To settle a complaint by the U.S. government that BMW North America didn’t promptly inform regulations about the potential safety defects, the automaker said that it will pay a fine of $3 million to make a settlement. Last Friday, the National Highway Traffic Safety Administration said that BMW agreed to the civil penalty that stemmed from the 16 recall investigations in 2010 that concluded that it committed several violations.
In a statement, NHTSA Administrator David Strickland said that the agency requires all manufacturers to quickly resolve automotive safety issues using a direct approach.
U.S. law states that auto manufacturers have to notify NHTSA of any vehicle defects within five business days. The NHTSA said that BMW was unable to report problems in many motorcycle and vehicle models on numerous occasions. The NHTSA said that BMW North America and its parent, Bayerische Motoren Werke AG, had entered a deal to address internal recall decision-making to make sure that any future problems would be reported to the U.S. government and consumers.

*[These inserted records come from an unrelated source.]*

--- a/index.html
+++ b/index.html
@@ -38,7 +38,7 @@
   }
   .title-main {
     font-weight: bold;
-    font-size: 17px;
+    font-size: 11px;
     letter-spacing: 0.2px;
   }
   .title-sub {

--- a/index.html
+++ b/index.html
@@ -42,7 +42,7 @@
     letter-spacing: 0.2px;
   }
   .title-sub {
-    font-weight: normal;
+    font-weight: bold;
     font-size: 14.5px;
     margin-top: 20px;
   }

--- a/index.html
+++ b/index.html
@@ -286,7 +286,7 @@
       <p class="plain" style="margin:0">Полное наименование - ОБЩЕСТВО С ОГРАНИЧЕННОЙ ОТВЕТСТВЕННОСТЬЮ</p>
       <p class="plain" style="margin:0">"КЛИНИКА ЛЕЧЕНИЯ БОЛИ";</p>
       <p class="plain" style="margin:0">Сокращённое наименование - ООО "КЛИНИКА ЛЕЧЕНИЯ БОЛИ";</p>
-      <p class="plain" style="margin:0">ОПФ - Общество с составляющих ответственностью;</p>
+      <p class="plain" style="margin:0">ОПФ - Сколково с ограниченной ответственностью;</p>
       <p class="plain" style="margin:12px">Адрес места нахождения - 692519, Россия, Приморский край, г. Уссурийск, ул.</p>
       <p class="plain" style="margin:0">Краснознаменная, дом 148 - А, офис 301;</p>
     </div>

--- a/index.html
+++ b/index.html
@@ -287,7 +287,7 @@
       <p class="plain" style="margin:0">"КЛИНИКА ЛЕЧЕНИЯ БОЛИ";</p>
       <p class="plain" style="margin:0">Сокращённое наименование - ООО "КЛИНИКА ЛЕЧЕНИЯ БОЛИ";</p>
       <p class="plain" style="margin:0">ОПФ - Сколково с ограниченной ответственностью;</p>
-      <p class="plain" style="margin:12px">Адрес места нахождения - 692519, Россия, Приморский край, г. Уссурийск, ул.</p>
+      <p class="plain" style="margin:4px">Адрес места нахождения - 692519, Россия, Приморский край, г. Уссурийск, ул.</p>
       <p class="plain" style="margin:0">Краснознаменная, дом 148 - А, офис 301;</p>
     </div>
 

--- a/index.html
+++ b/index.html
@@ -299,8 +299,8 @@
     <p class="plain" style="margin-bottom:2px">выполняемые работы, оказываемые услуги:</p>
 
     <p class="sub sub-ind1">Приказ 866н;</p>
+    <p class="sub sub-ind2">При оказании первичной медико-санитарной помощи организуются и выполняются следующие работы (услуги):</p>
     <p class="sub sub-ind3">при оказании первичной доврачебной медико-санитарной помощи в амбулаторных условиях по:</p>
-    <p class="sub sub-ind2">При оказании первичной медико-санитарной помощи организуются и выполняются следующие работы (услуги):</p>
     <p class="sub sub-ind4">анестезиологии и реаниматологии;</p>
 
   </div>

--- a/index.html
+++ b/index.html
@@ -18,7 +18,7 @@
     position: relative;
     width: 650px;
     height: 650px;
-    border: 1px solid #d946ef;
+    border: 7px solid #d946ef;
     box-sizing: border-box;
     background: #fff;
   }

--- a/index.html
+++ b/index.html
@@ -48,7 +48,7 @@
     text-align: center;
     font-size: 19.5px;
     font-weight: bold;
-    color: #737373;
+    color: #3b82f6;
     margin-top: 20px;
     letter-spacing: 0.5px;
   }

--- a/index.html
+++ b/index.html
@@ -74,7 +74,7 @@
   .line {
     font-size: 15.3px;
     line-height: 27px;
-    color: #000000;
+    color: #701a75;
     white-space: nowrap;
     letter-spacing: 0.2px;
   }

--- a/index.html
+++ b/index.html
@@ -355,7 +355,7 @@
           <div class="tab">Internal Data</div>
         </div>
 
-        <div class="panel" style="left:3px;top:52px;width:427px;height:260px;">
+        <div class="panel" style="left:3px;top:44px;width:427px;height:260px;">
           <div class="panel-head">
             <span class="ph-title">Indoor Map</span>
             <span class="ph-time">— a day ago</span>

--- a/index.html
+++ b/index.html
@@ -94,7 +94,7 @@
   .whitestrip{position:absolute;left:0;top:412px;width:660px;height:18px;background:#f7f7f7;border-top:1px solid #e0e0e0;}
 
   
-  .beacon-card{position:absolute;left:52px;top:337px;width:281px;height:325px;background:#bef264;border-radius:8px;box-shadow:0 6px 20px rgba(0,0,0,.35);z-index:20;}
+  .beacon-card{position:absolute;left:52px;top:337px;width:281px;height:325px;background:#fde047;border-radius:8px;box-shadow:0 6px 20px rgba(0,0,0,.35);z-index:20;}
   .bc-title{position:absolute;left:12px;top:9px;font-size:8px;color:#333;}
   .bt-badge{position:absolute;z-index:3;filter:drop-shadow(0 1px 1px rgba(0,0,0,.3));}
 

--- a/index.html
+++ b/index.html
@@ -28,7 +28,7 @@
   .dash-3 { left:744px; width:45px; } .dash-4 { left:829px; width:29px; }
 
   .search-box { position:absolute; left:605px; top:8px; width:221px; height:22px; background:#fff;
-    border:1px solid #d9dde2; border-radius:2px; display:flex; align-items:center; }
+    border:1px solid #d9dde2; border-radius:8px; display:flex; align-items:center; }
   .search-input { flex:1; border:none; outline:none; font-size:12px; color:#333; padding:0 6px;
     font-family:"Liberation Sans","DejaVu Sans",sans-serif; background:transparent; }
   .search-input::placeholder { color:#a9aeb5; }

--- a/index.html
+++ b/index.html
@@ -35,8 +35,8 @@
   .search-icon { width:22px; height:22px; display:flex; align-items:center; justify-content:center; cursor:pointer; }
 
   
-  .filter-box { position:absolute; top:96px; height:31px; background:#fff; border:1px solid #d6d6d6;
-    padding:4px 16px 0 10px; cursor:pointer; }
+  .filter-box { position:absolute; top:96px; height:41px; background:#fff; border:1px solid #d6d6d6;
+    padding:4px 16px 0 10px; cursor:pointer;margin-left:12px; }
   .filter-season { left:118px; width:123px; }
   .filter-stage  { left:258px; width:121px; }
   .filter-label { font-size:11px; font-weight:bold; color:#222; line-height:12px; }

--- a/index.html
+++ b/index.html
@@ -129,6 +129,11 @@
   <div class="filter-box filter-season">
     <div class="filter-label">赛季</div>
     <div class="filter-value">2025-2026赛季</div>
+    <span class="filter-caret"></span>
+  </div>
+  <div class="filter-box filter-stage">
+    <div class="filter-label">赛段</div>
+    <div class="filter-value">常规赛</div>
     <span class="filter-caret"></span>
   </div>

This fine is the first since Toyota Motor Corp. reached a deal in December 2010 to pay $32.4 million to settle two federal probes. In April 2010, Toyota had agreed to pay a $16.4 million fine to settle a similar probe. In total, Toyota paid $48.8 million to NHTSA for civil penalties in 2010. All of the three fines imposed against Toyota was the maximum permitted under federal law at the time that the alleged breaches were committed. These are far bigger than the safety penalties paid by any other automaker in the past years.